**Instructions for the task:**
The lines in the listing below are to be given again exactly, starting at the line holding "color: #84cc16 ->" and ending at the line holding "align-items: flex-end ->". Do not include pictures.

**Records:**
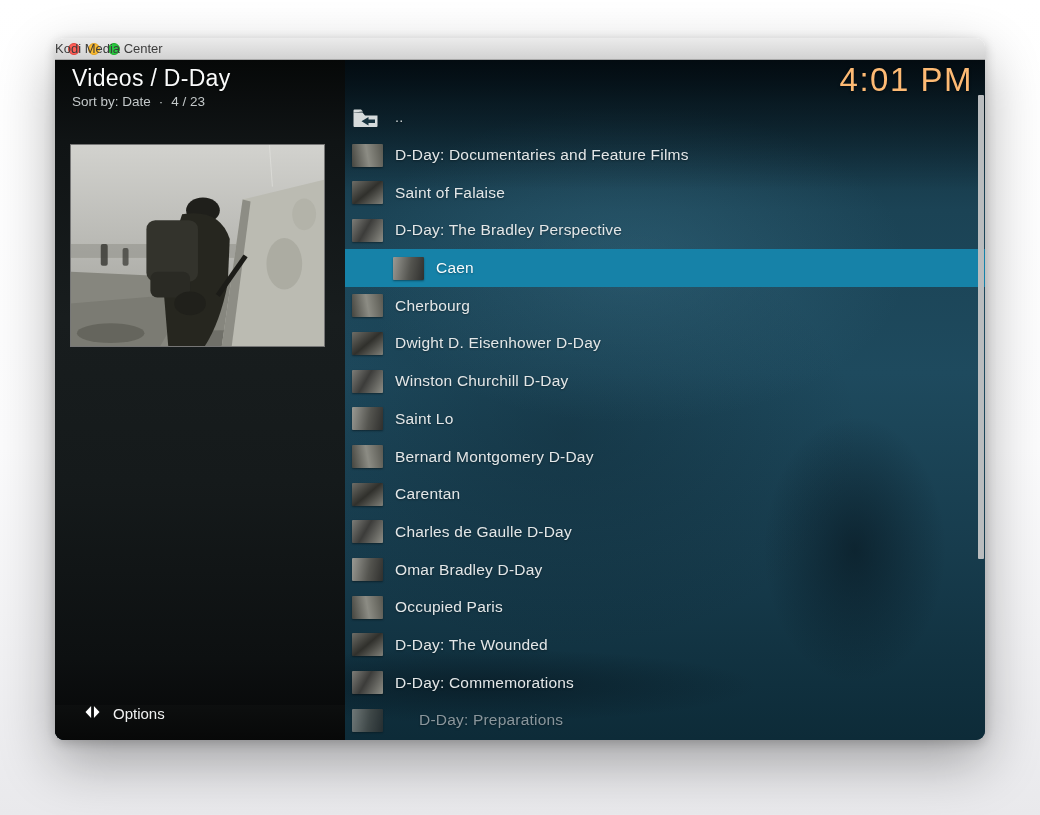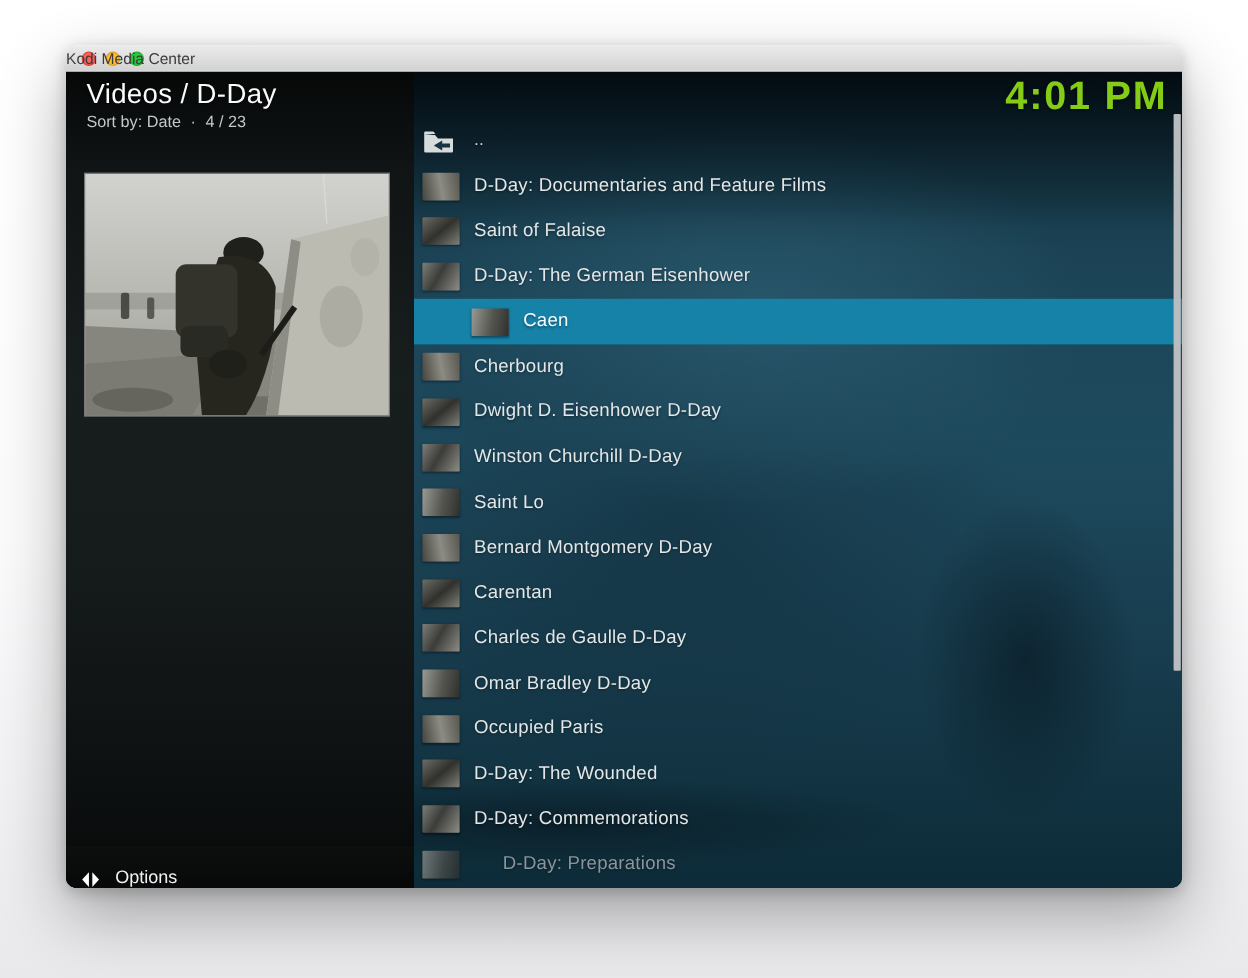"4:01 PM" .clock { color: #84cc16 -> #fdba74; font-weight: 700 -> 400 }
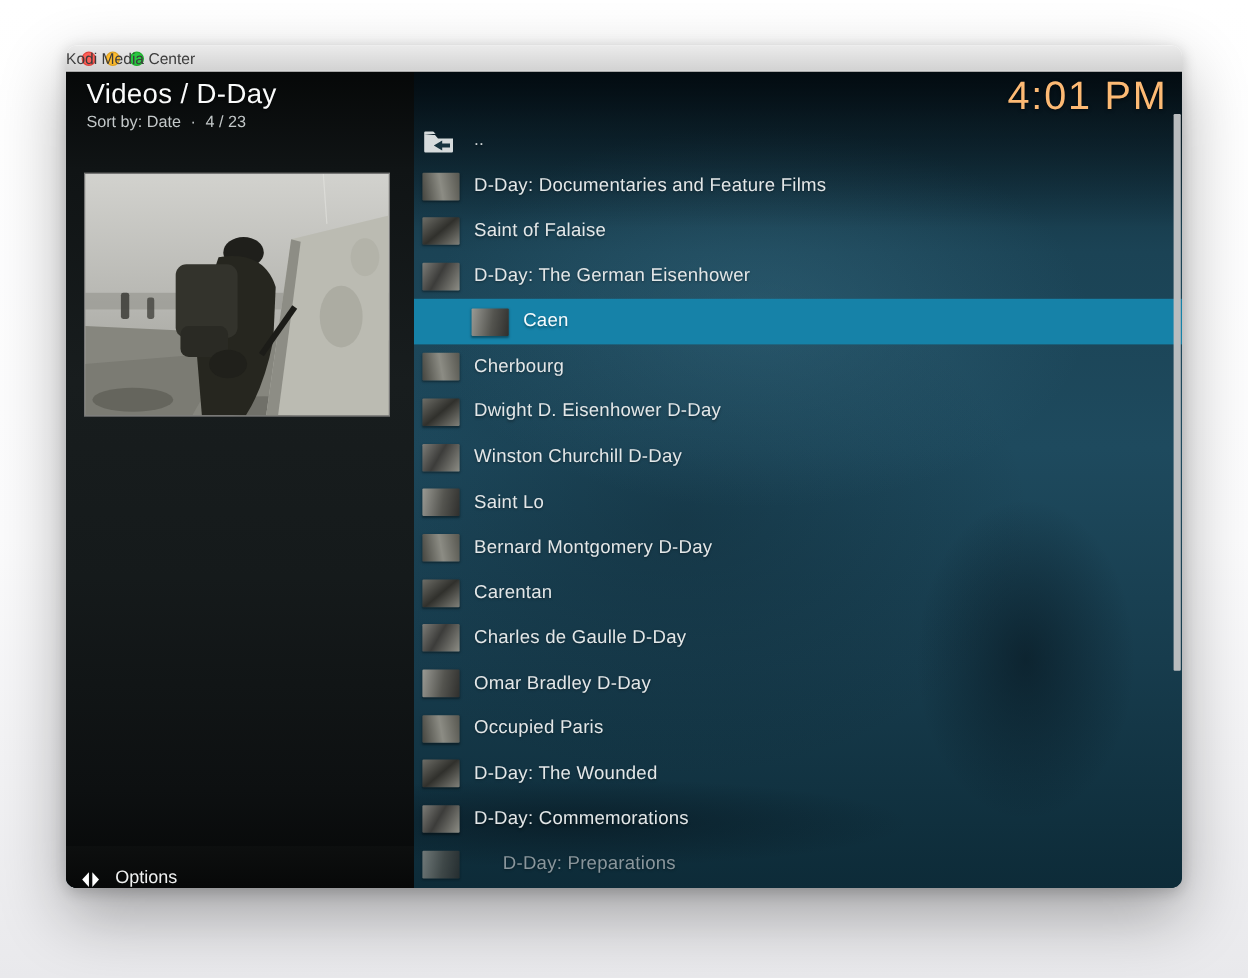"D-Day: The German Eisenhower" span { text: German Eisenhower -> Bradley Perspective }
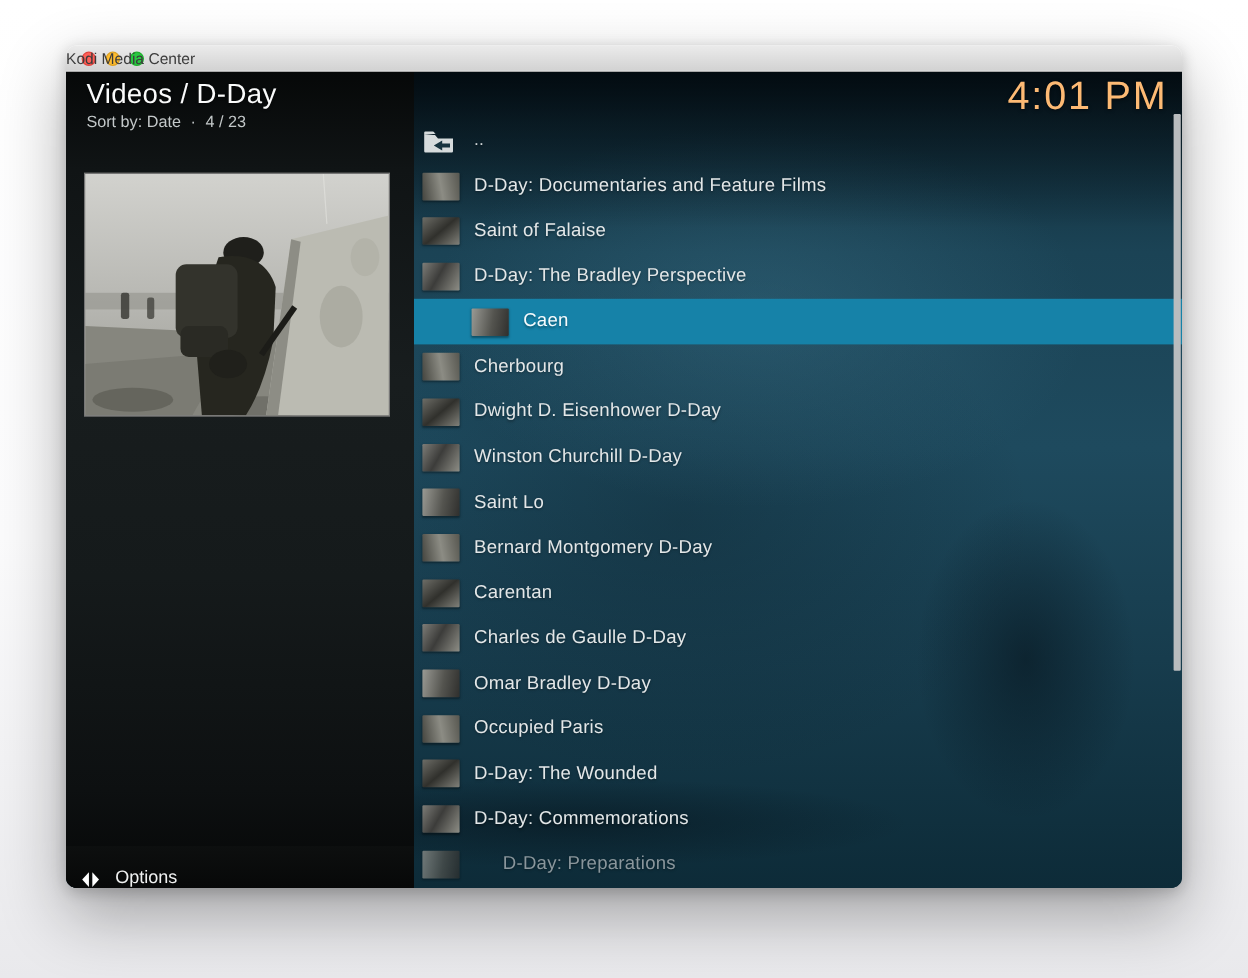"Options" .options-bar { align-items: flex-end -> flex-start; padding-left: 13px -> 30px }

==

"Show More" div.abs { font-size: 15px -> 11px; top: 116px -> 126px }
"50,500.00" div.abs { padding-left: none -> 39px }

**Response to this task:**
"4:01 PM" .clock { color: #84cc16 -> #fdba74; font-weight: 700 -> 400 }
"D-Day: The German Eisenhower" span { text: German Eisenhower -> Bradley Perspective }
"Options" .options-bar { align-items: flex-end -> flex-start; padding-left: 13px -> 30px }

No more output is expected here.